• [Data excerpts]
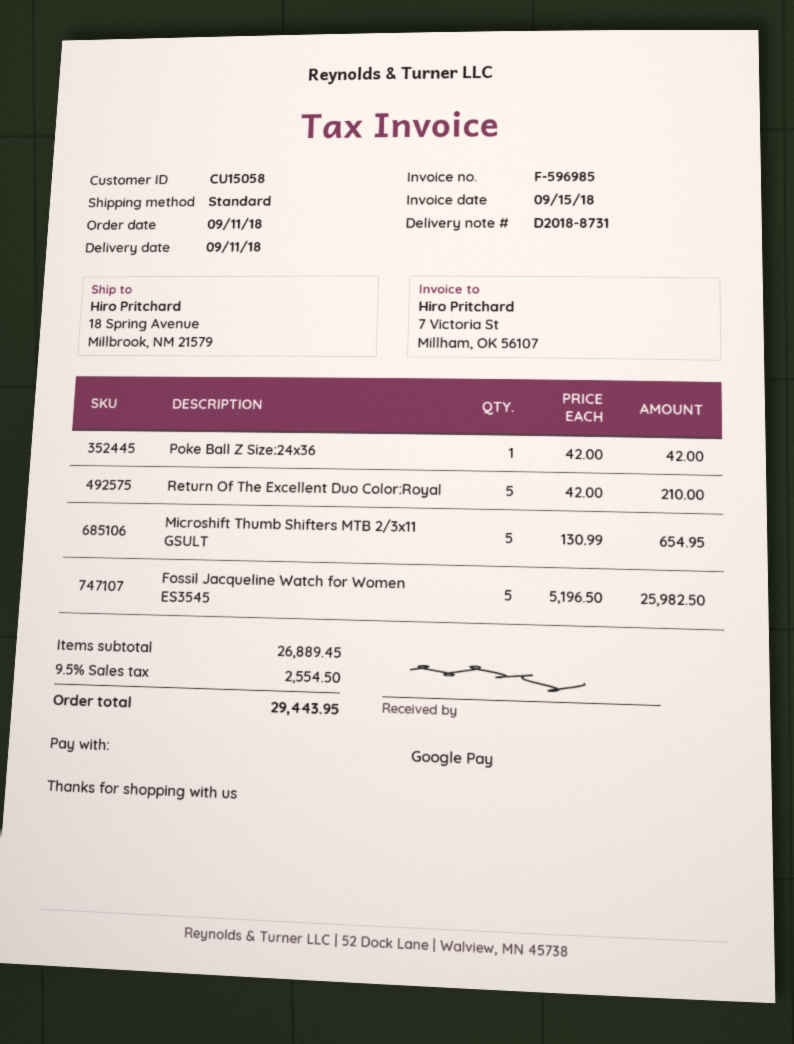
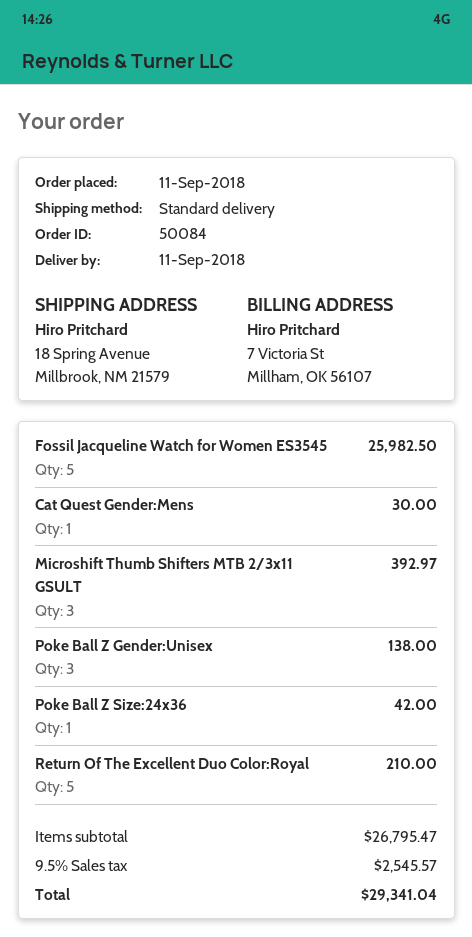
Microshift Thumb Shifters MTB 2/3x11 GSULT: 5 for 654.95 -> 3 for 392.97
Cat Quest Gender:Mens: none -> 1 for 30.00
Poke Ball Z Gender:Unisex: none -> 3 for 138.00
subtotal: 26889.45 -> 26795.47
tax: 9.5% = 2554.50 -> 9.5% = 2545.57
total: 29443.95 -> 29341.04

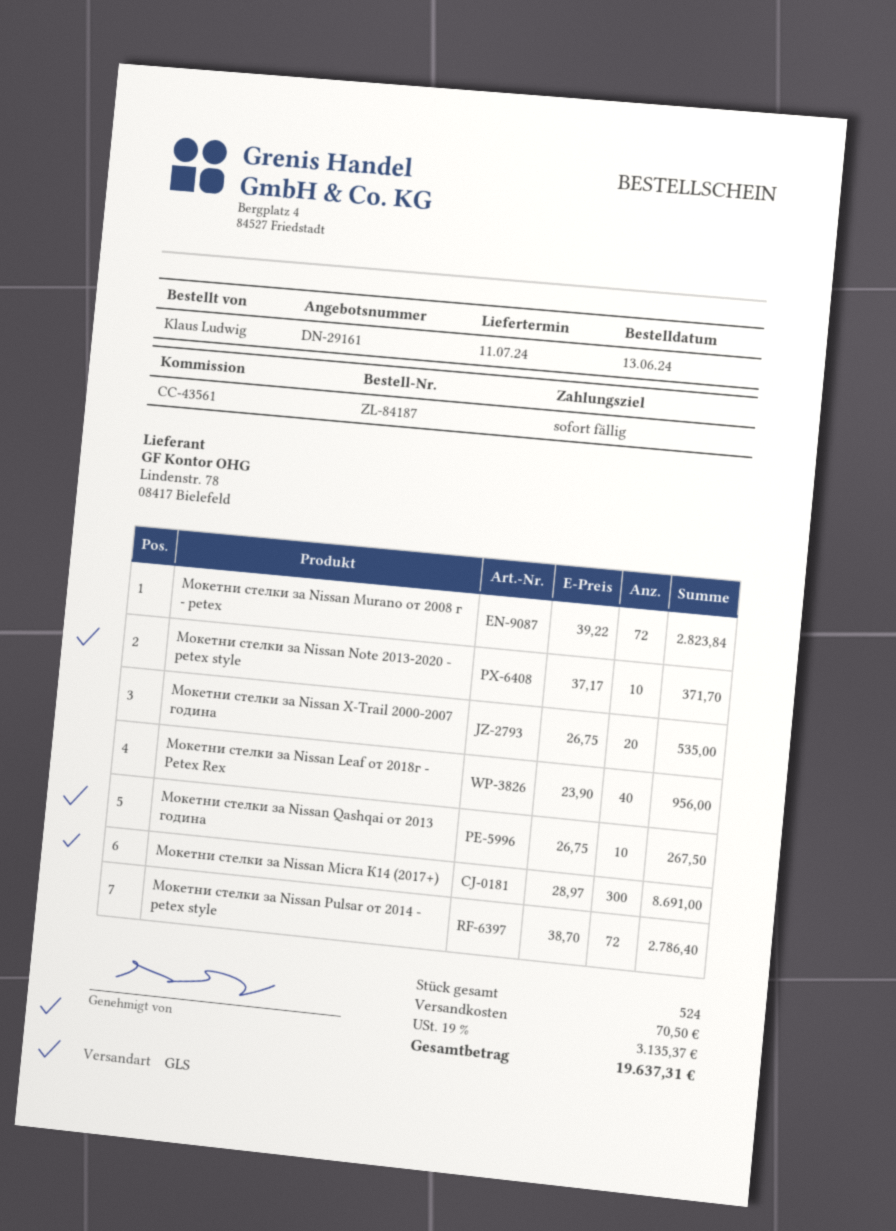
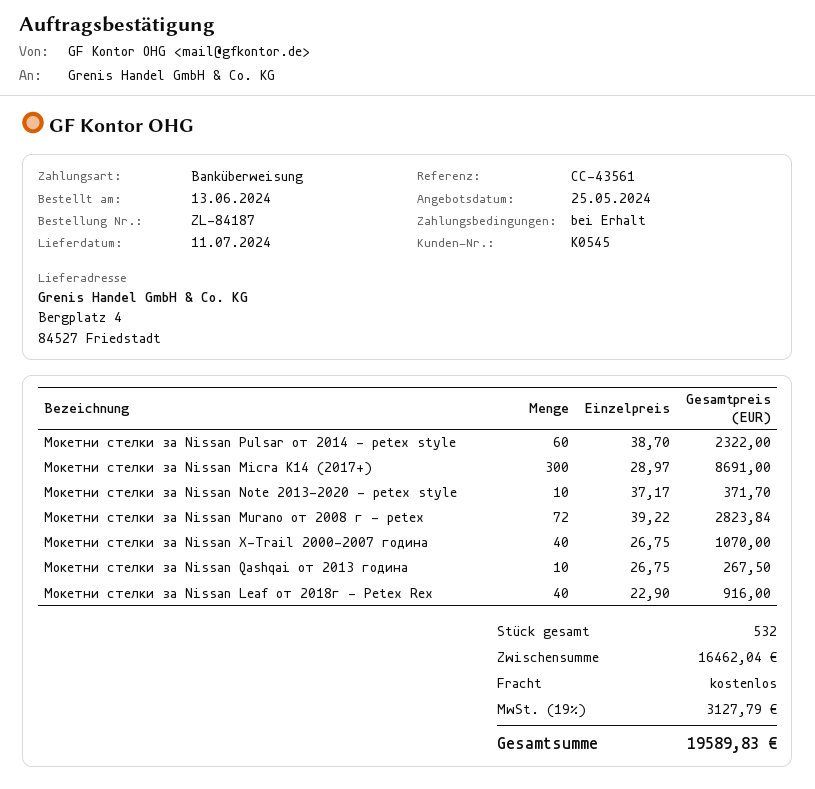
Мокетни стелки за Nissan X-Trail 2000-2007 година: 20 x 26.75 = 535.00 -> 40 x 26.75 = 1070.00
Мокетни стелки за Nissan Leaf от 2018г - Petex Rex: 40 x 23.90 = 956.00 -> 40 x 22.90 = 916.00
Мокетни стелки за Nissan Pulsar от 2014 - petex style: 72 x 38.70 = 2786.40 -> 60 x 38.70 = 2322.00
total quantity: 524 -> 532
shipping: 70.50 -> 0.00
tax: 19% = 3135.37 -> 19% = 3127.79
total: 19637.31 -> 19589.83

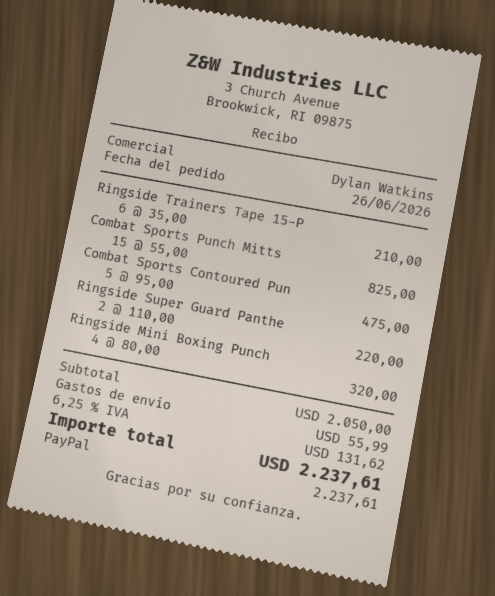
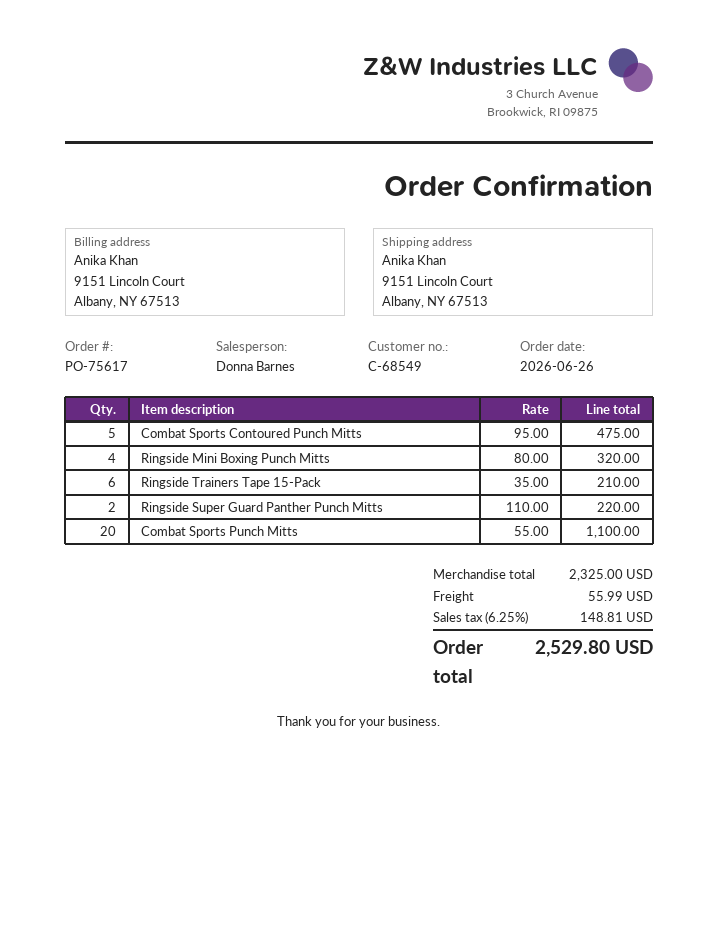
sales rep: Dylan Watkins -> Donna Barnes
Combat Sports Punch Mitts: 15 x 55.00 = 825.00 -> 20 x 55.00 = 1100.00
subtotal: 2050.00 -> 2325.00
tax: 6.25% = 131.62 -> 6.25% = 148.81
total: 2237.61 -> 2529.80

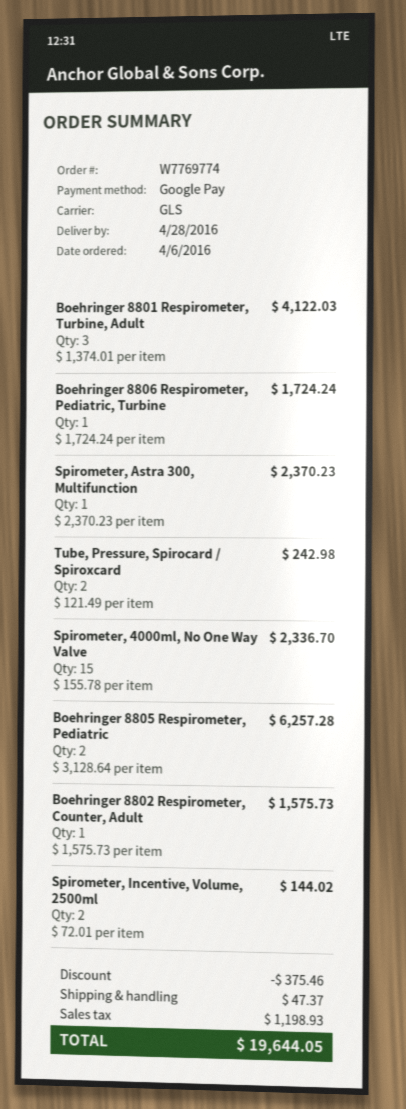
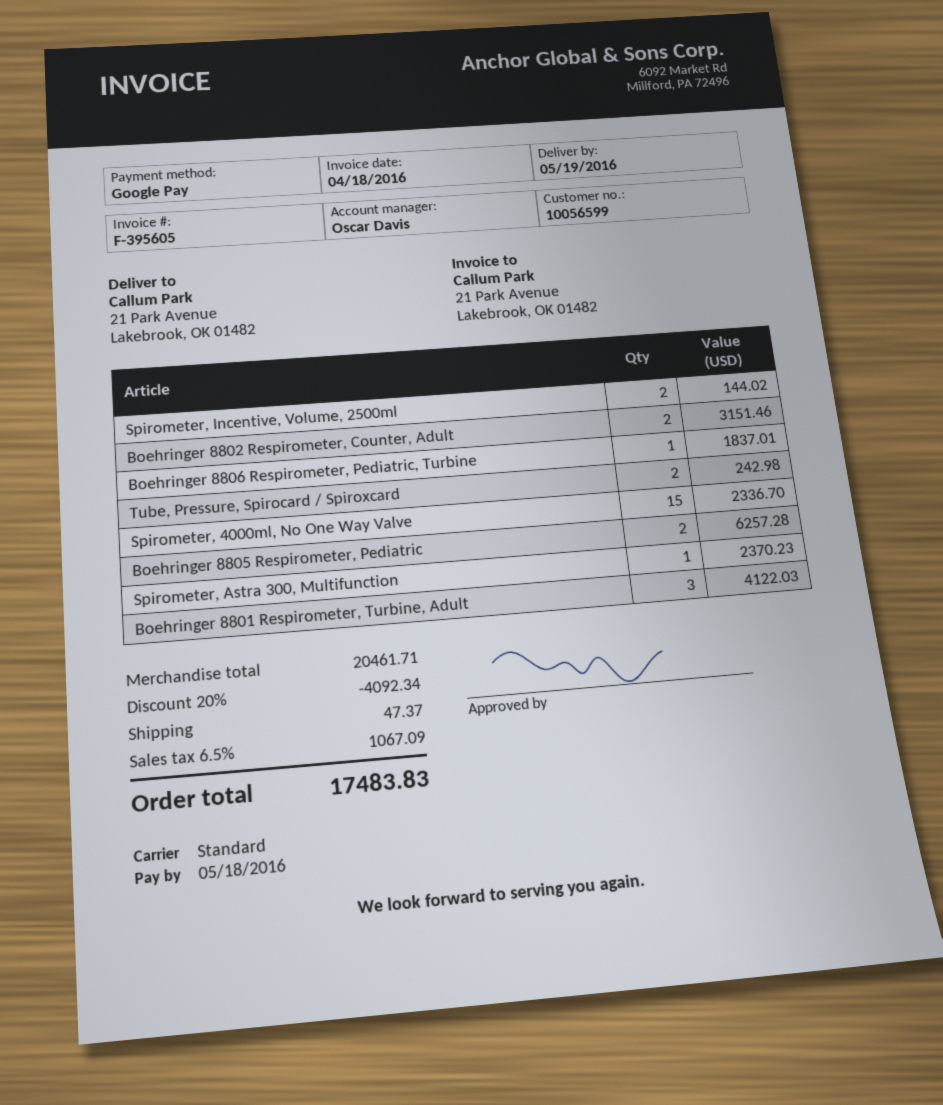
delivery date: 2016-04-28 -> 2016-05-19
shipping method: GLS -> standard
Boehringer 8806 Respirometer, Pediatric, Turbine: 1 for 1724.24 -> 1 for 1837.01
Boehringer 8802 Respirometer, Counter, Adult: 1 for 1575.73 -> 2 for 3151.46
discount: 375.46 -> 4092.34
tax: 1198.93 -> 1067.09
total: 19644.05 -> 17483.83

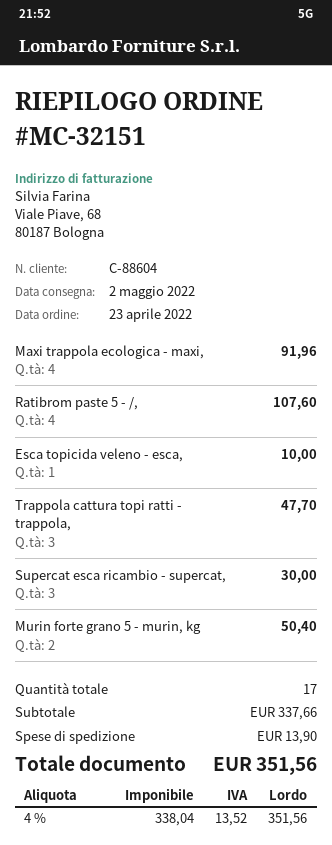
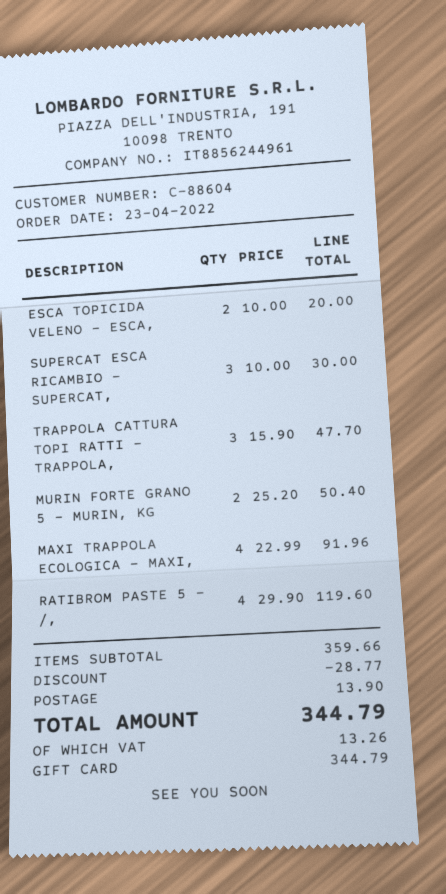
Ratibrom paste 5 - /,: 4 for 107.60 -> 4 for 119.60
Esca topicida veleno - esca,: 1 for 10.00 -> 2 for 20.00
subtotal: 337.66 -> 359.66
discount: none -> 28.77
tax: 13.52 -> 13.26
total: 351.56 -> 344.79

• [Problem description] Take the lines from the one holding "tax: 9.5% = 2554.50 -> 9.5% = 2545.57" through the final line of the listing above and copy them exactly, both ends included, with no pictures.

• [Completed exercise]
tax: 9.5% = 2554.50 -> 9.5% = 2545.57
total: 29443.95 -> 29341.04

Мокетни стелки за Nissan X-Trail 2000-2007 година: 20 x 26.75 = 535.00 -> 40 x 26.75 = 1070.00
Мокетни стелки за Nissan Leaf от 2018г - Petex Rex: 40 x 23.90 = 956.00 -> 40 x 22.90 = 916.00
Мокетни стелки за Nissan Pulsar от 2014 - petex style: 72 x 38.70 = 2786.40 -> 60 x 38.70 = 2322.00
total quantity: 524 -> 532
shipping: 70.50 -> 0.00
tax: 19% = 3135.37 -> 19% = 3127.79
total: 19637.31 -> 19589.83

sales rep: Dylan Watkins -> Donna Barnes
Combat Sports Punch Mitts: 15 x 55.00 = 825.00 -> 20 x 55.00 = 1100.00
subtotal: 2050.00 -> 2325.00
tax: 6.25% = 131.62 -> 6.25% = 148.81
total: 2237.61 -> 2529.80

delivery date: 2016-04-28 -> 2016-05-19
shipping method: GLS -> standard
Boehringer 8806 Respirometer, Pediatric, Turbine: 1 for 1724.24 -> 1 for 1837.01
Boehringer 8802 Respirometer, Counter, Adult: 1 for 1575.73 -> 2 for 3151.46
discount: 375.46 -> 4092.34
tax: 1198.93 -> 1067.09
total: 19644.05 -> 17483.83

Ratibrom paste 5 - /,: 4 for 107.60 -> 4 for 119.60
Esca topicida veleno - esca,: 1 for 10.00 -> 2 for 20.00
subtotal: 337.66 -> 359.66
discount: none -> 28.77
tax: 13.52 -> 13.26
total: 351.56 -> 344.79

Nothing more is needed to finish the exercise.